Front-end code change data
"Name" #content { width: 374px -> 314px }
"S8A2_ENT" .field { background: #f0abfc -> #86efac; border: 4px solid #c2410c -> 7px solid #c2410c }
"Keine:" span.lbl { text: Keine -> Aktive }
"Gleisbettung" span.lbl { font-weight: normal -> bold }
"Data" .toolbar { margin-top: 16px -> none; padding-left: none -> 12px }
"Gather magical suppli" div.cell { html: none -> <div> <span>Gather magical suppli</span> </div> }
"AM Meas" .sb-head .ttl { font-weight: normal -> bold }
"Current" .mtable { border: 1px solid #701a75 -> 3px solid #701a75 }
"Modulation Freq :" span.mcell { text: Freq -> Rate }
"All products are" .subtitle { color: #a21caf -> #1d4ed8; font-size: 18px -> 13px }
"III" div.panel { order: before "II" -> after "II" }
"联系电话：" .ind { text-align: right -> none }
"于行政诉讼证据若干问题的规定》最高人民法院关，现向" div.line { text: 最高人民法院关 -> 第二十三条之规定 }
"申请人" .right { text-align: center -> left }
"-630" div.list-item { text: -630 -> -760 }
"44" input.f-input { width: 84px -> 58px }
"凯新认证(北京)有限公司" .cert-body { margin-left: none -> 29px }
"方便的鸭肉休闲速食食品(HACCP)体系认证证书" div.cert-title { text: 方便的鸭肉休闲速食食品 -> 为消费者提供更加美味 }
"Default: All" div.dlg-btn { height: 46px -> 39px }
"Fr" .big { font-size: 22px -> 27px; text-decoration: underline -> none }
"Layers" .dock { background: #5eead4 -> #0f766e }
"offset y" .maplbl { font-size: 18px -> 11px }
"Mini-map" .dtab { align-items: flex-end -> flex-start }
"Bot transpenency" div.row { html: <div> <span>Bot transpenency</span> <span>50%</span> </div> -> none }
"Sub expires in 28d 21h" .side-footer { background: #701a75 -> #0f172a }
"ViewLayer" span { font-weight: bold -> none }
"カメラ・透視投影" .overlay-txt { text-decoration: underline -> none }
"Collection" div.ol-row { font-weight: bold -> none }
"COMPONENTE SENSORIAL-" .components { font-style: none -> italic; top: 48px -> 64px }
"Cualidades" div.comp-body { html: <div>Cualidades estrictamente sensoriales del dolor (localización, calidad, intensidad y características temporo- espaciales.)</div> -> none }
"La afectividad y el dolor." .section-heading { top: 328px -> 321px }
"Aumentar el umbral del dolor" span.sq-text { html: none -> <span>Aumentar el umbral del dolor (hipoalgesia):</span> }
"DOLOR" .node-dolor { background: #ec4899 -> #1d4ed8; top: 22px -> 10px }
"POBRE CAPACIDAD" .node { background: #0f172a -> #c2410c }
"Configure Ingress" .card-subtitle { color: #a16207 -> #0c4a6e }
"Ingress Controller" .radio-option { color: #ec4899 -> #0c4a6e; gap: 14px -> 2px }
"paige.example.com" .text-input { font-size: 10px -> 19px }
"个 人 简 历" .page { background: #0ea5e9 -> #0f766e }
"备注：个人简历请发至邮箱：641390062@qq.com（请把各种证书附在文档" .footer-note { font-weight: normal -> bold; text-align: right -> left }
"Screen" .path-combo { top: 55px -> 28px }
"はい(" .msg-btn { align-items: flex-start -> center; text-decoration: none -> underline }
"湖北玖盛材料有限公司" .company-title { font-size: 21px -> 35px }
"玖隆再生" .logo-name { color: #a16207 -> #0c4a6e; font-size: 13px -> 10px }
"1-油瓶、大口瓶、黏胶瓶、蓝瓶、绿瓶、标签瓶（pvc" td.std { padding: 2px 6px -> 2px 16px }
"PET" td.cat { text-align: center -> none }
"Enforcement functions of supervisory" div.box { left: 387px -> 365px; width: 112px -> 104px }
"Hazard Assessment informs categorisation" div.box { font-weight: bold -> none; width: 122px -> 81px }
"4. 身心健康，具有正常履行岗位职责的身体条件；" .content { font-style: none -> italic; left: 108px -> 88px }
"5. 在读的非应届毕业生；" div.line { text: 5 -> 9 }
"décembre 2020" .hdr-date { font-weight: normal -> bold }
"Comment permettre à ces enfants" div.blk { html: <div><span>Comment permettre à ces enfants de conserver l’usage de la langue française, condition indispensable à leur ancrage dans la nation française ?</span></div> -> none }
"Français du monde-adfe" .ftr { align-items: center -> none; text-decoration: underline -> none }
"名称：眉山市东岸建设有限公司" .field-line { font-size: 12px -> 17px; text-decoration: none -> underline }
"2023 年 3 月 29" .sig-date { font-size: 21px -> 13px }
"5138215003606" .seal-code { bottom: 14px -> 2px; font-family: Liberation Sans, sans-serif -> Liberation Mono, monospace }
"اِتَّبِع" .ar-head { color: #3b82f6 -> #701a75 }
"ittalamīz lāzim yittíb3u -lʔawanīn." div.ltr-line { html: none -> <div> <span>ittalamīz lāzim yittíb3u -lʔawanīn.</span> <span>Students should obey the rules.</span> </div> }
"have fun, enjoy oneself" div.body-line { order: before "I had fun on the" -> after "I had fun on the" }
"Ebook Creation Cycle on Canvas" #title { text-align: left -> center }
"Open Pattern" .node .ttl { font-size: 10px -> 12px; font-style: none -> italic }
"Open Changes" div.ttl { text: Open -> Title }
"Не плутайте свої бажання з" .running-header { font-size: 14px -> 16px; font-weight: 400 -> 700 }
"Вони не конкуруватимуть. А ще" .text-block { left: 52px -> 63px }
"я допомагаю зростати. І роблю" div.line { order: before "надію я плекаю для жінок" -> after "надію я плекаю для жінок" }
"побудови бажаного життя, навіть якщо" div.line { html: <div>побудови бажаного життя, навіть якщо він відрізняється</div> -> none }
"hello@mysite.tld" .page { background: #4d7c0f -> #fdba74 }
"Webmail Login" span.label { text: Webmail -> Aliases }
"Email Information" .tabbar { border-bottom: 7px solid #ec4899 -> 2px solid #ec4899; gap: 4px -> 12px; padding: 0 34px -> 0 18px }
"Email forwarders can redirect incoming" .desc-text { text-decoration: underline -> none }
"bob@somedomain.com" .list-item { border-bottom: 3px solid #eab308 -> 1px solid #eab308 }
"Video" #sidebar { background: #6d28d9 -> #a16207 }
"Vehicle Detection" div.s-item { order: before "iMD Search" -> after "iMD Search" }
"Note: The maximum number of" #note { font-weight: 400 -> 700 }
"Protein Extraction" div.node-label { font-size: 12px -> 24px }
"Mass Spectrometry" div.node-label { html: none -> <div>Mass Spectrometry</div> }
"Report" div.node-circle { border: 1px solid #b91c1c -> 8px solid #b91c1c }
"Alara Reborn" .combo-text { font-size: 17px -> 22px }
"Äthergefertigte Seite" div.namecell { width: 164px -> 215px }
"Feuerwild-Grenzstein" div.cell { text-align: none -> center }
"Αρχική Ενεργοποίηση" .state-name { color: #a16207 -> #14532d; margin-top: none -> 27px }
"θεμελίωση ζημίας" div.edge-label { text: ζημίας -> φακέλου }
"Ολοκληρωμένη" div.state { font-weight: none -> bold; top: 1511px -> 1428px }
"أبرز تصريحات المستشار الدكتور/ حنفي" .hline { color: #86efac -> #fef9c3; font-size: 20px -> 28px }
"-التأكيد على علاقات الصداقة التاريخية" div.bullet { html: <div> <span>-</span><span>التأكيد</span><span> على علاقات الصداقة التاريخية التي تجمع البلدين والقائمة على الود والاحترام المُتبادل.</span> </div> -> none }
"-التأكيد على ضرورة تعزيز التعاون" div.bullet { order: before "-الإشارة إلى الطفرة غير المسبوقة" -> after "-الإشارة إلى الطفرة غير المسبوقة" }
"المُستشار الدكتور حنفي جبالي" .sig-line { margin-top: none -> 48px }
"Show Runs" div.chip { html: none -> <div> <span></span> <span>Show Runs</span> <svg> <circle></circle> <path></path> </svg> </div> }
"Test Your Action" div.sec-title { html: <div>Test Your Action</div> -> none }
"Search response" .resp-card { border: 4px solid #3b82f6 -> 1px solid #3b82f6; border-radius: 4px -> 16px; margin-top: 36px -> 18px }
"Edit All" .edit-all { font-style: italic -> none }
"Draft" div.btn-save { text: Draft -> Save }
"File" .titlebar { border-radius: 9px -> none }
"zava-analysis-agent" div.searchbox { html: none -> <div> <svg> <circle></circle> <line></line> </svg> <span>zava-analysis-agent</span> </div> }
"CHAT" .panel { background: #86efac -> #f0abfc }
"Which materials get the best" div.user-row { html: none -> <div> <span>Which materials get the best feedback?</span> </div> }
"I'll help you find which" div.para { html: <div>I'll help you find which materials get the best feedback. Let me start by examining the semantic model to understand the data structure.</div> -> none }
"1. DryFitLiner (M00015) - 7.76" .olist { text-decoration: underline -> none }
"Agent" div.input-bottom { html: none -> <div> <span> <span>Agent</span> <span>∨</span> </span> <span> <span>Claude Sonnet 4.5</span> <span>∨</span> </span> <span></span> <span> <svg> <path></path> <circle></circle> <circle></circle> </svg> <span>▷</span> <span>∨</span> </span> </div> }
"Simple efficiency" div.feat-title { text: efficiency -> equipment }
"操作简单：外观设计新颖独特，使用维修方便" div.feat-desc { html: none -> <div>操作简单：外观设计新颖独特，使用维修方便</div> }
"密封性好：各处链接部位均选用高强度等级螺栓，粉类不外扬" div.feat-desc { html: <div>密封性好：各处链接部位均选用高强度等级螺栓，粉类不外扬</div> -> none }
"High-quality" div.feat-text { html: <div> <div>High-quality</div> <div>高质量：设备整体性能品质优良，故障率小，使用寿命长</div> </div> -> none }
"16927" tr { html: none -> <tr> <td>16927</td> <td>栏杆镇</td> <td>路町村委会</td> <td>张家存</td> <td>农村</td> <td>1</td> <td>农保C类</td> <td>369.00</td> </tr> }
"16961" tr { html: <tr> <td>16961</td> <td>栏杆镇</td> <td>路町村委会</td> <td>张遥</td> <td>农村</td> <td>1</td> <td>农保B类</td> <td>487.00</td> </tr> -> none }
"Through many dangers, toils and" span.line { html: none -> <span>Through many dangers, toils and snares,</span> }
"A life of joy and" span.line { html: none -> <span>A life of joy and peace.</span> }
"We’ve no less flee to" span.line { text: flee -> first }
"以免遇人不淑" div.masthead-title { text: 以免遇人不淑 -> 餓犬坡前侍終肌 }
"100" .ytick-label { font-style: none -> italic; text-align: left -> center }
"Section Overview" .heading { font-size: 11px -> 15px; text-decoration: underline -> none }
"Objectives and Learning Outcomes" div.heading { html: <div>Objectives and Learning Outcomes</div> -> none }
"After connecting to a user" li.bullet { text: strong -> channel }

What to produce:
Find the string "color" in the records, then copy each line where it occurs.

Problem solution:
"All products are" .subtitle { color: #a21caf -> #1d4ed8; font-size: 18px -> 13px }
"Configure Ingress" .card-subtitle { color: #a16207 -> #0c4a6e }
"Ingress Controller" .radio-option { color: #ec4899 -> #0c4a6e; gap: 14px -> 2px }
"玖隆再生" .logo-name { color: #a16207 -> #0c4a6e; font-size: 13px -> 10px }
"اِتَّبِع" .ar-head { color: #3b82f6 -> #701a75 }
"Αρχική Ενεργοποίηση" .state-name { color: #a16207 -> #14532d; margin-top: none -> 27px }
"أبرز تصريحات المستشار الدكتور/ حنفي" .hline { color: #86efac -> #fef9c3; font-size: 20px -> 28px }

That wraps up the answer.